Just as important as academic publication are outside evaluations from senior figures established in one's field of study. As demonstrated repeatedly, the same biasing process that results from the current scientific process is likely to be active here. Consequently, the young scientist will rightfully avoid any research or scholarship that will offend either the funding apparatus or those who have already benefited from it by gaining lifetime employment.

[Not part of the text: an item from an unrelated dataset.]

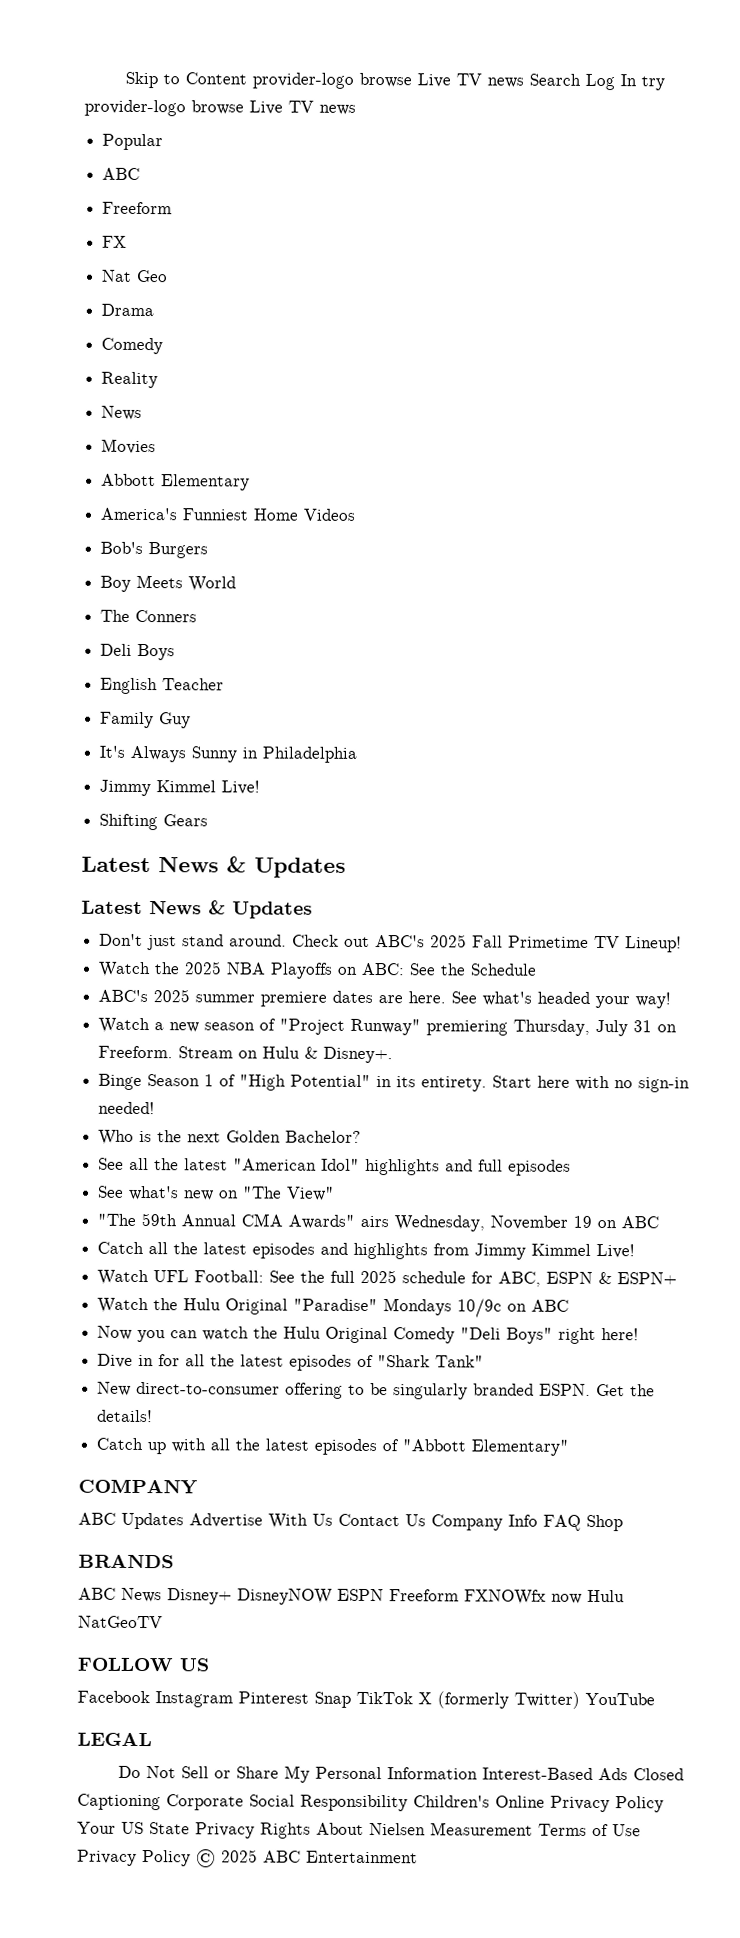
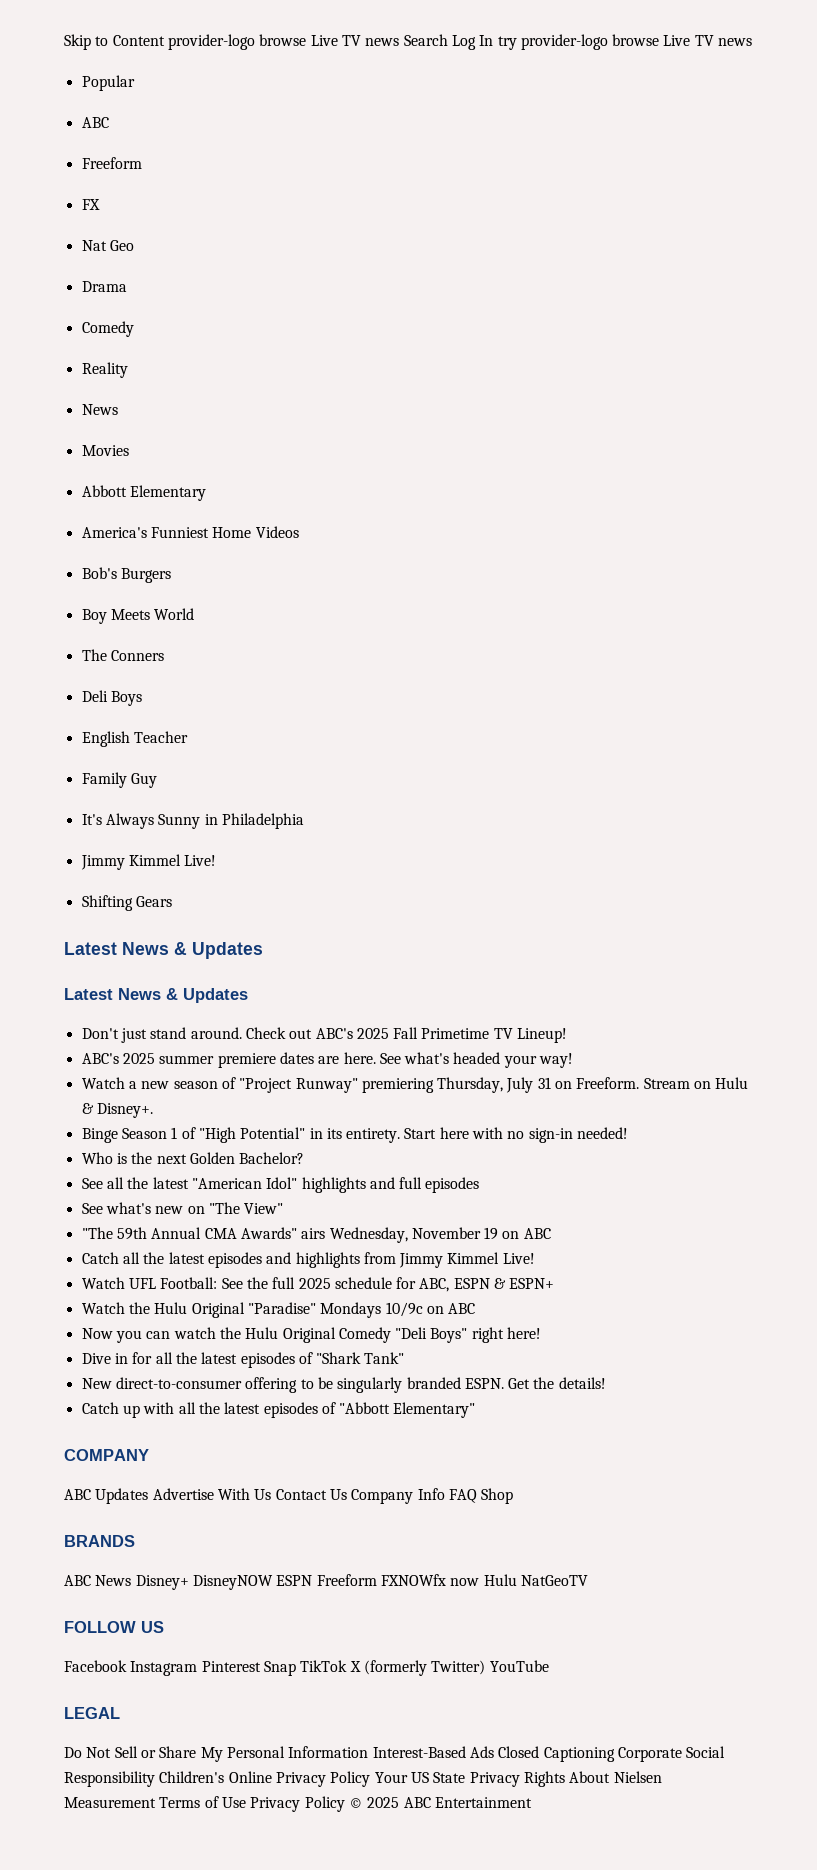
- Watch the 2025 NBA Playoffs on ABC: See the Schedule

There is an additional salutary effect of abolishing tenure: Professors will make more money. With everyone employed for life, there is little ability for lateral movement (and large pay raises) between universities. Abolishing of tenure will create a much more fluid market at the senior level, but more significant than that, it will free academics from the necessity of establishing a career of compliance in order to receive a promotion.
The costs of inaction will be dear. Vannevar Bush's legacy is that science issues tend to be distorted by competition for a single federal source of funds. The resultant exaggerations become tiresome, and life goes on. Decades of doomsaying about global warming collide with decades of prosperity. People notice and increasingly disregard science and scientists, a process that has already invaded several aspects of our lives. That is the ultimate tragedy that this predictable distortion of global warming causes: A society that can no longer rely on the wisdom of science can only be governed by irrationality and fear.